Materials provided:
══════════

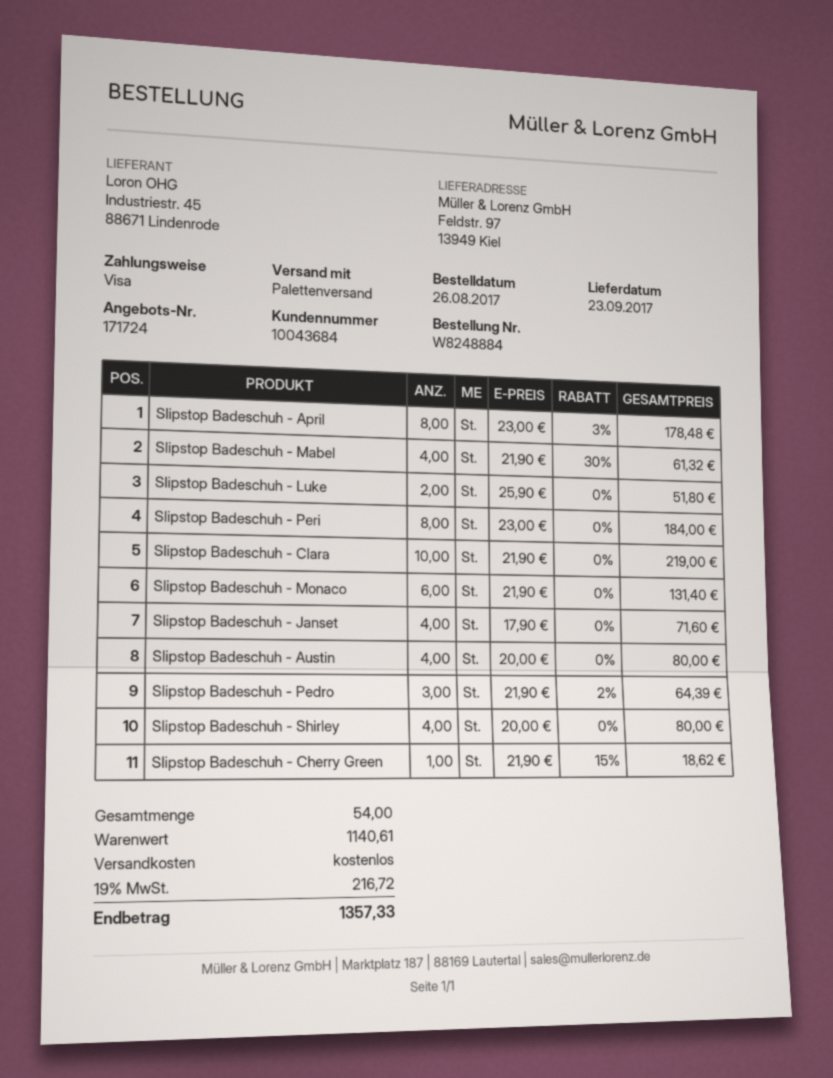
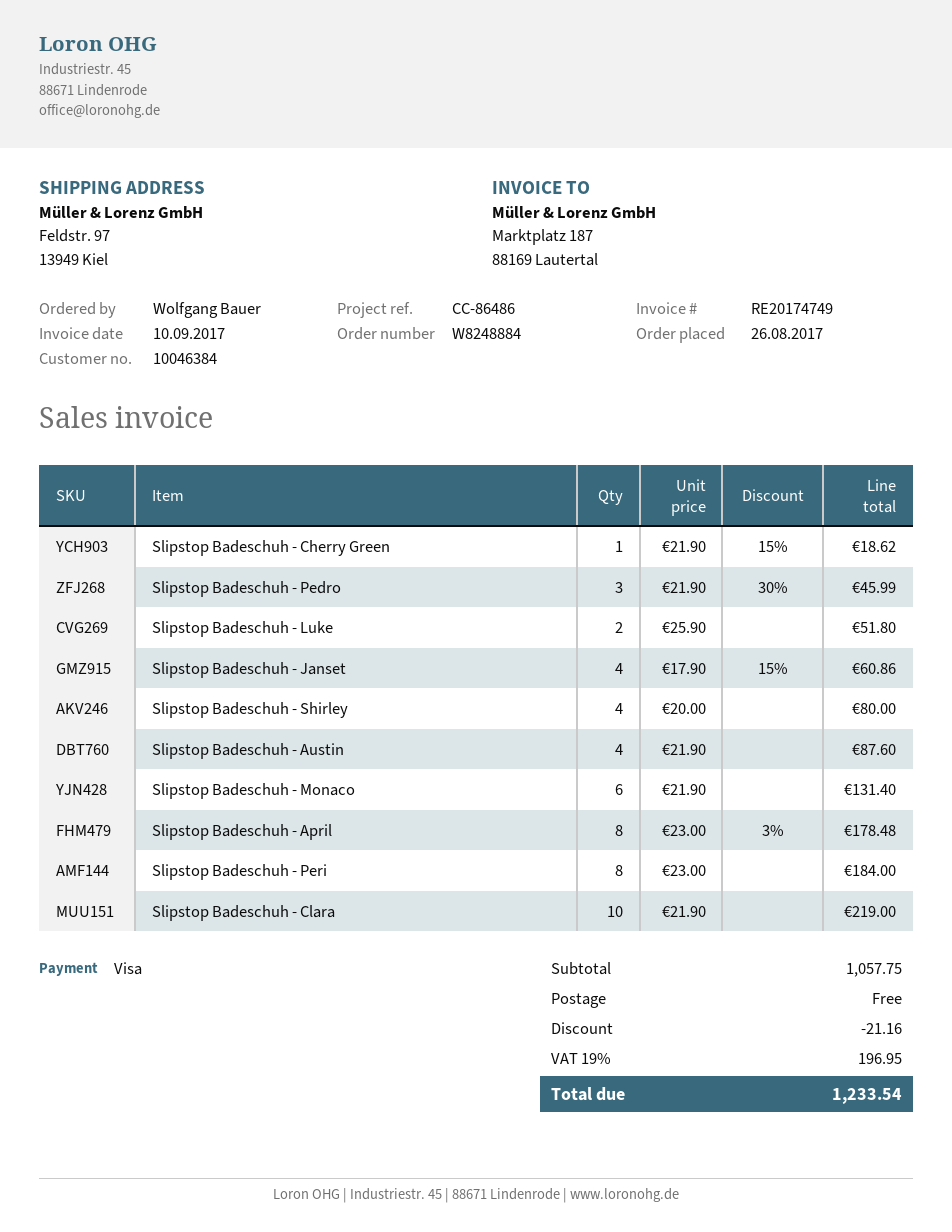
customer number: 10043684 -> 10046384
Slipstop Badeschuh - Mabel: 4 x 21.90 - 30% = 61.32 -> none
Slipstop Badeschuh - Janset: 4 x 17.90 = 71.60 -> 4 x 17.90 - 15% = 60.86
Slipstop Badeschuh - Austin: 4 x 20.00 = 80.00 -> 4 x 21.90 = 87.60
Slipstop Badeschuh - Pedro: 3 x 21.90 - 2% = 64.39 -> 3 x 21.90 - 30% = 45.99
subtotal: 1140.61 -> 1057.75
discount: none -> 21.16
tax: 19% = 216.72 -> 19% = 196.95
total: 1357.33 -> 1233.54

══════════

Problem to solve: Count up every line above that has the word "none" in it; answer with the number alone.

Output for this task: 2